Progressive Rep. Rashida Tlaib (D-Michigan) has announced that she is opposed to the bipartisan tax bill currently moving through Congress that would hand major tax cuts to corporations and the rich while giving marginal benefits to working families via a partial revival of the expanded child tax credit.
Leaders in Congress are working on a bill that would revive the pandemic-spurred child tax credit expansion, but lower the total from $3,600 per child to $2,000 per child per year and still impose an income limit that wouldn’t allow the poorest families to access the full benefit. And though the child tax credit portion of the bill has been much touted, the bill — dubbed the Tax Relief for American Families and Workers Act — would also hand out hugely disproportionate tax breaks to the wealthy.
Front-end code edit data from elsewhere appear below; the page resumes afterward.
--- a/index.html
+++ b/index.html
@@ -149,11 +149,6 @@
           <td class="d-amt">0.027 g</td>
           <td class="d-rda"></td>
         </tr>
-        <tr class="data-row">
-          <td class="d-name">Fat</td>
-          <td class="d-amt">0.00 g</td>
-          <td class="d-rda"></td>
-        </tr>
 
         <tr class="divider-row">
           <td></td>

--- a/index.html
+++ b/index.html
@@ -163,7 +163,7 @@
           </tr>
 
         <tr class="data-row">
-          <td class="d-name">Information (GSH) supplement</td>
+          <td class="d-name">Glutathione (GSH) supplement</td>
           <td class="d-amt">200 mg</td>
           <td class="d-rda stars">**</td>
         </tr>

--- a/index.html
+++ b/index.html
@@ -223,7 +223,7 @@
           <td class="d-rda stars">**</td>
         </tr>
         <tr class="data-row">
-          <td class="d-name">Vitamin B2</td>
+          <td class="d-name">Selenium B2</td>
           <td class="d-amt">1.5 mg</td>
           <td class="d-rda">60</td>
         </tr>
In order to please Republicans and their deep-pocketed donors, bill authors inserted a number of tax-related favors for corporations, like expanding deductions that businesses can file for in the future and retroactively. These tax cuts come on top of the 2017 Republican Tax Cuts and Jobs Act, which already slashed the corporate tax rate and have allowed major corporations to owe $0 on their taxes some years despite raking in profits.
Tlaib condemned the cuts for corporations and the wealthy in a statement on Wednesday, pointing to calculations about how they would grant these groups favors at a time of already massive wealth inequality.
The press release points out that, just in the first year, the richest 0.1 percent of American households would get an average tax cut of $57,530 — nearly the entirety of what the median worker makes in a year — while the poorest 20 percent, or 88 million households, would get only $60.
Meanwhile, corporations that are “already dodging paying their fair share of taxes,” as Tlaib said, would see their effective tax rates cut even more; the effective tax rate for Meta, the owner of Facebook and Instagram, would drop from 25 percent to -2 percent if the bill were passed, she pointed out.
The bill has been estimated to cost $78 billion — but tax experts have warned that the bill will cost far, far more if the tax cuts are extended as they’re expected to be. If implemented over the next decade, the corporate tax breaks alone would add $600 billion to the deficit, some research has found. The bill is expected to face a vote on Wednesday in the House.
“Working families in my district should never be paying higher taxes than the richest companies on earth,” Tlaib said. “I cannot support a bill that deepens wealth inequality and economic injustice to benefit the richest Americans and corporations.”
Instead, Tlaib calls for lawmakers to pass the End Child Poverty Act, which she and Representatives Ilhan Omar (D-Minnesota) and Jesús “Chuy” García (D-Illinois) introduced last year. The bill would combine provisions in the current child tax credit and the Earned Income Tax Credit in order to create a “universal child benefit” that would provide families with a payment of $428 per child per month, or over $5,000 a year.
The progressive lawmakers’ bill would cut child poverty by 61 percent, the lawmakers have found. By contrast, estimates for the bipartisan proposal find that it would still leave 93 percent of children in the poorest 20 percent of households without the full tax credit, and would lift 400,000 children out of poverty — compared to the 3.8 million children lifted out of poverty by the expanded COVID-era tax credit.
“Our families deserve bold, transformative policies that take meaningful steps to end child poverty at its roots,” Tlaib said. “We need real solutions, not more tax breaks for the rich. We should stay at the table and demand a better deal for our children, not settle for crumbs.”
Other Democrats have also cited the tax bill’s disproportionate effects as reasons they’re opposing it.
“The tax deal fails on equity,” said Rep. Rosa DeLauro (D-Connecticut), who has long advocated for child tax credit expansion. “It delivers huge tax cuts for giant corporations while denying middle class families the economic security they had under the expanded, monthly Child Tax Credit. It also leaves the poorest families behind because of a policy choice. At a time when a majority of American voters believe tax on big corporations should be increased, there is no reason we should be providing corporations a tax cut while only giving families pennies.”